Она ответила совершенно серьезно:
— Василики дала только четыре.
Я обернулся к ней через плечо:
— После войны я каждый день буду спарывать с одежды все пуговицы и приходить к тебе.
Она грустно покачала головой:
— Для меня пришить пуговицу — подвиг. После войны я уже не буду способна на подвиги.
— Тогда я буду просто приходить каждый вечер, — сказал я. — И если хочешь, сам буду пришивать пуговицы на твоих пальто и платьях. Хочешь?
Ее пальцы, уводившие нитку, невесомо припали к моей спине, и я отвернулся, чтобы выждать, пока она скажет: «Да, хочу». А она сказала:
— Знаешь, я вдруг поняла, какие платья будут после войны. Вовсе не будет никаких пуговиц. Платья — как короткие, просторные туники, античные туники. Чтобы можно было идти по морскому песку или по траве босиком, а платье свободно развевается. Мне кажется, после войны я все время буду ходить по траве или по морскому песку.
Школьный коридор был изрезан окнами, выходившими во двор. В эту минуту мы проходили стенной проем. Поэтому, когда там, снаружи, раздался взрыв и вылетели стекла, они брызнули сзади нас и перед нами.
Я инстинктивно рванулся вперед, на миг запнувшись, удержанный, как поводком, Катиной ниткой. Но она резко оторвала ее и, опередив меня, выбежала во двор.
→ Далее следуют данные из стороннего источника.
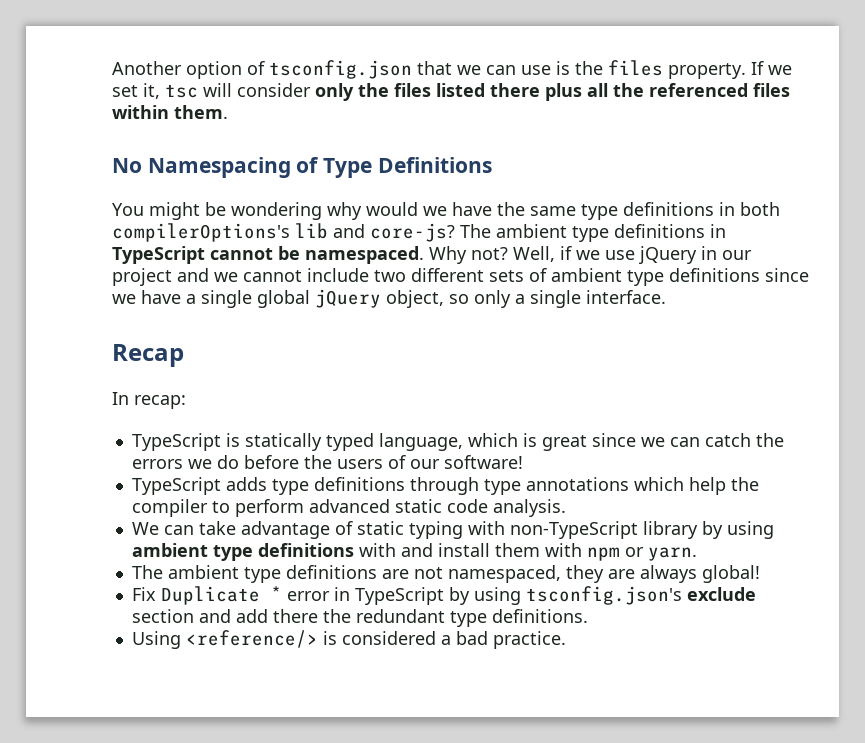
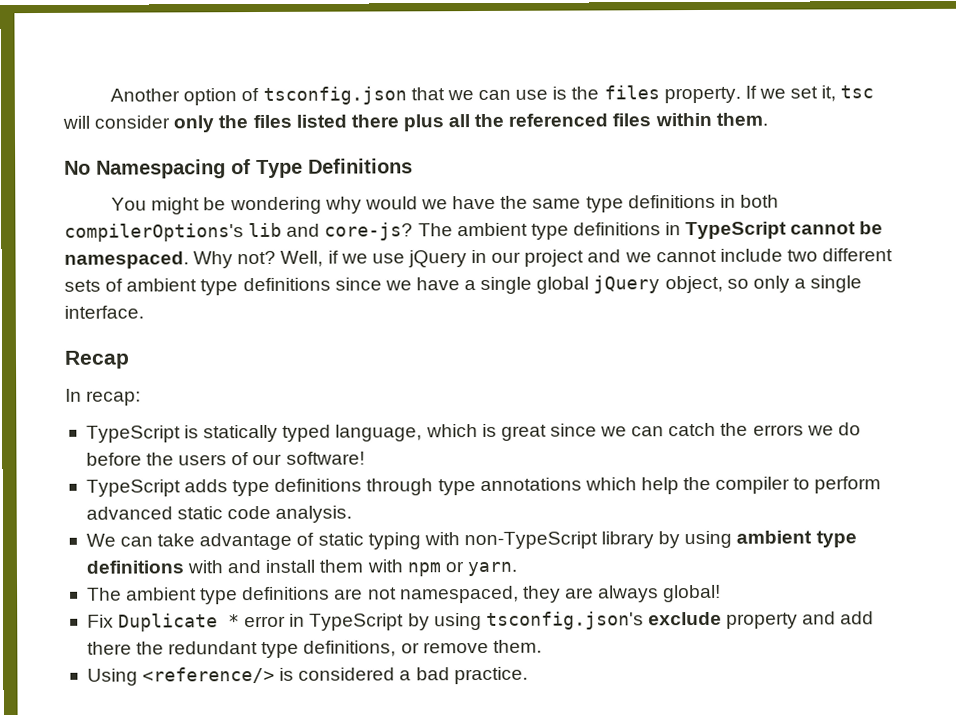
[131,609,194,623] section -> [726,612,799,629] property
[491,609,588,623] definitions. -> [303,639,542,657] definitions, or remove them.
Я думал: самолет сбросил бомбу. Но оказалось, нет — била артиллерия с Ликавитоса. Самолет только корректировал.
…Сидя на подоконнике в чужом, оставленном доме, я тупо рассматривал картину на противоположной стене — плохую репродукцию «Похищения Европы». Но видел двор, убитых и раненых, и Катю, мечущуюся между лежащими, и легкий смерчик, взметающийся вокруг ее тела.
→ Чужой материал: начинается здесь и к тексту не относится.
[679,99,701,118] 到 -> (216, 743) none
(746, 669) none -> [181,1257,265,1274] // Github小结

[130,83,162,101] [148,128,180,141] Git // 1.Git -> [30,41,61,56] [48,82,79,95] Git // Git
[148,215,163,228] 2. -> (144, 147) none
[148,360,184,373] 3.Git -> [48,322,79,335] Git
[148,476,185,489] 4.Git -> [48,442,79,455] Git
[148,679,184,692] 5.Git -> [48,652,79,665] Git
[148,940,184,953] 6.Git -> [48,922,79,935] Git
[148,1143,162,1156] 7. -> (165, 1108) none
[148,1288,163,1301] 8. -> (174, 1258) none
И еще я видел Катю на носилках в больнице, куда мы притащили ее и Костаса. Это было через две недели после того сбора в школе. Ее ранило, едва мы, выбежав из подъезда, бросились к нему, лежащему в чернильной луже крылатки. Почему-то я сразу понял, что она ранена смертельно, что она умрет, хотя она была жива и в сознании.
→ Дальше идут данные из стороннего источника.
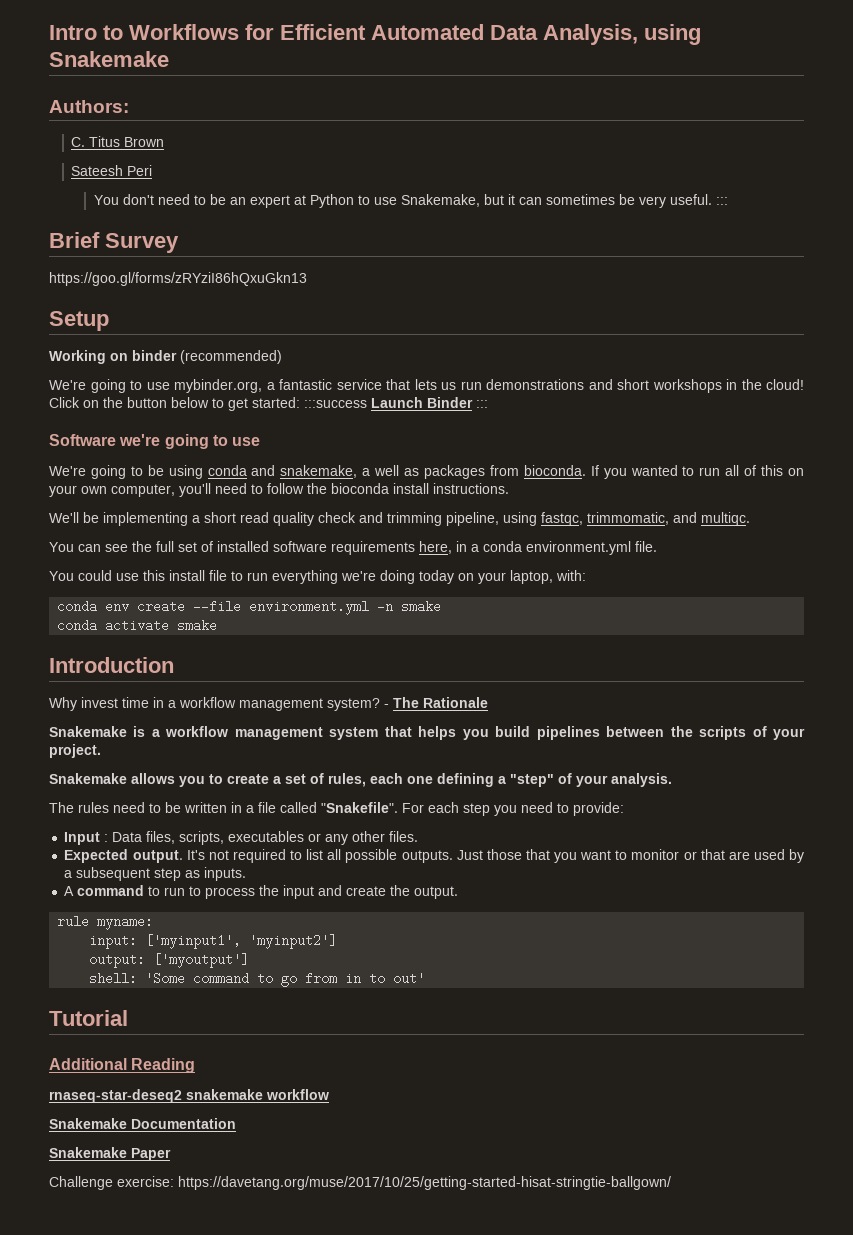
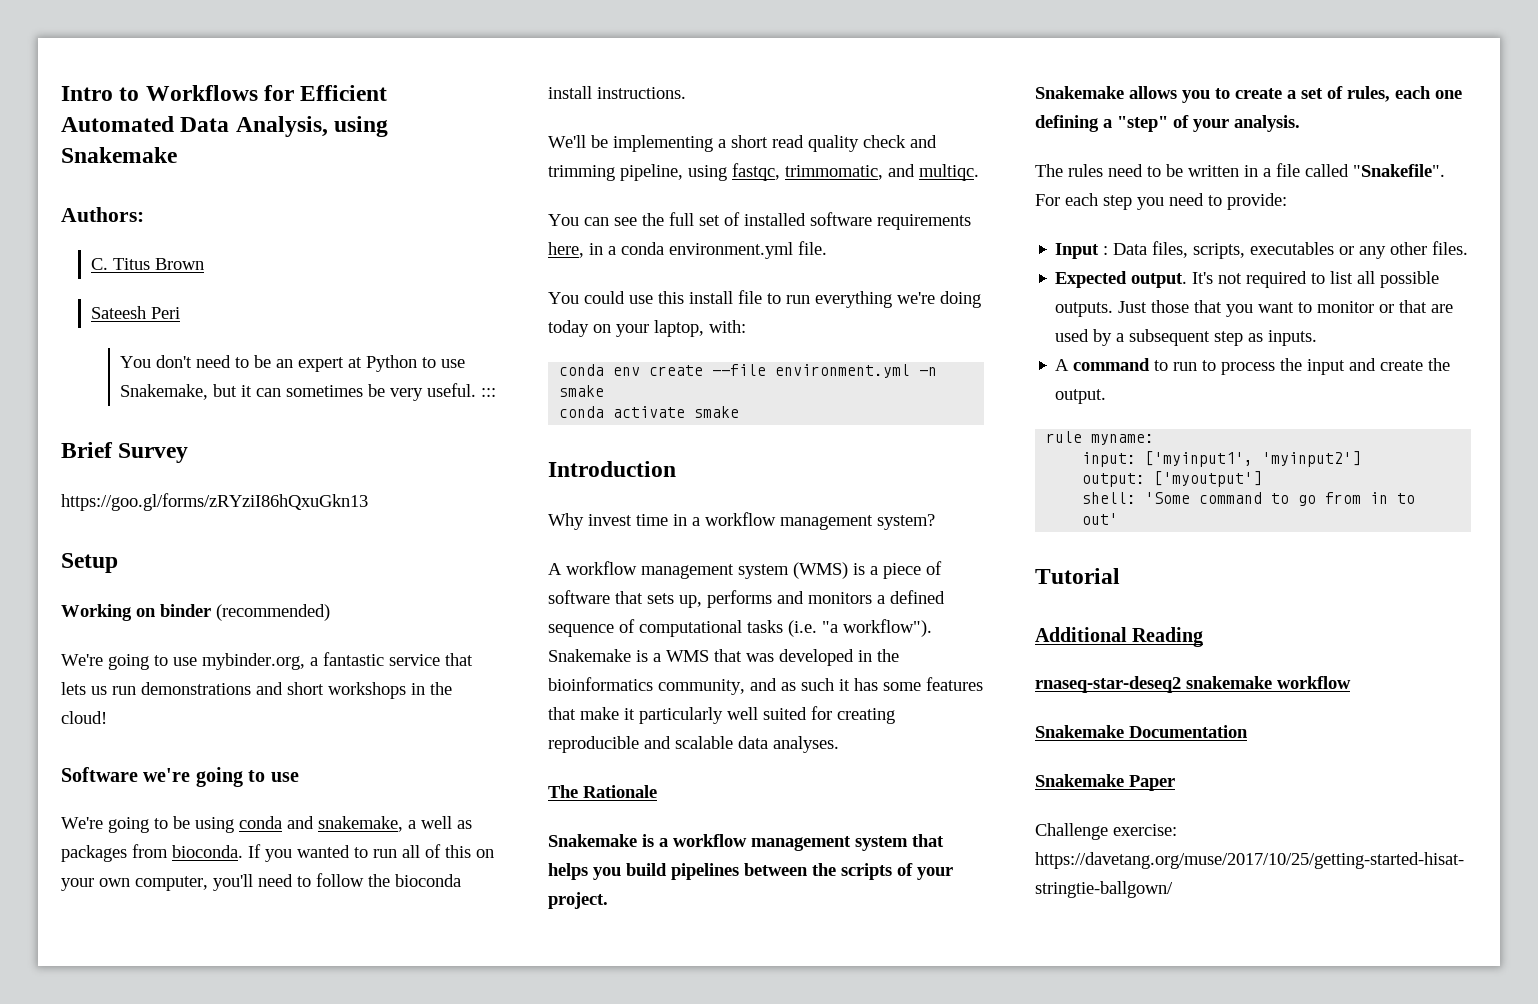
[49,397,488,411] Click on the button below to get started: :::success Launch Binder ::: -> (107, 717) none
[384,704,389,708] - -> [548,561,942,579] [548,590,945,608] [548,619,932,637] [548,649,899,666] [548,677,983,695] [548,706,895,724] [548,736,839,753] // A workflow management system (WMS) is a piece of software that sets up, performs and monitors a defined sequence of computational tasks (i.e. "a workflow"). Snakemake is a WMS that was developed in the bioinformatics community, and as such it has some features that make it particularly well suited for creating reproducible and scalable data analyses. //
В доме неподалеку были наши. Они тоже выскочили, и мы унесли Катю и Костаса. И притащили в больницу. Он был ранен в живот, она — в грудь.
В больнице он кричал, не хотел, чтобы его несли в палату, он хотел быть возле нее. Но его отправили в мужскую палату. Она умерла в коридоре, ее не успели донести до операционной.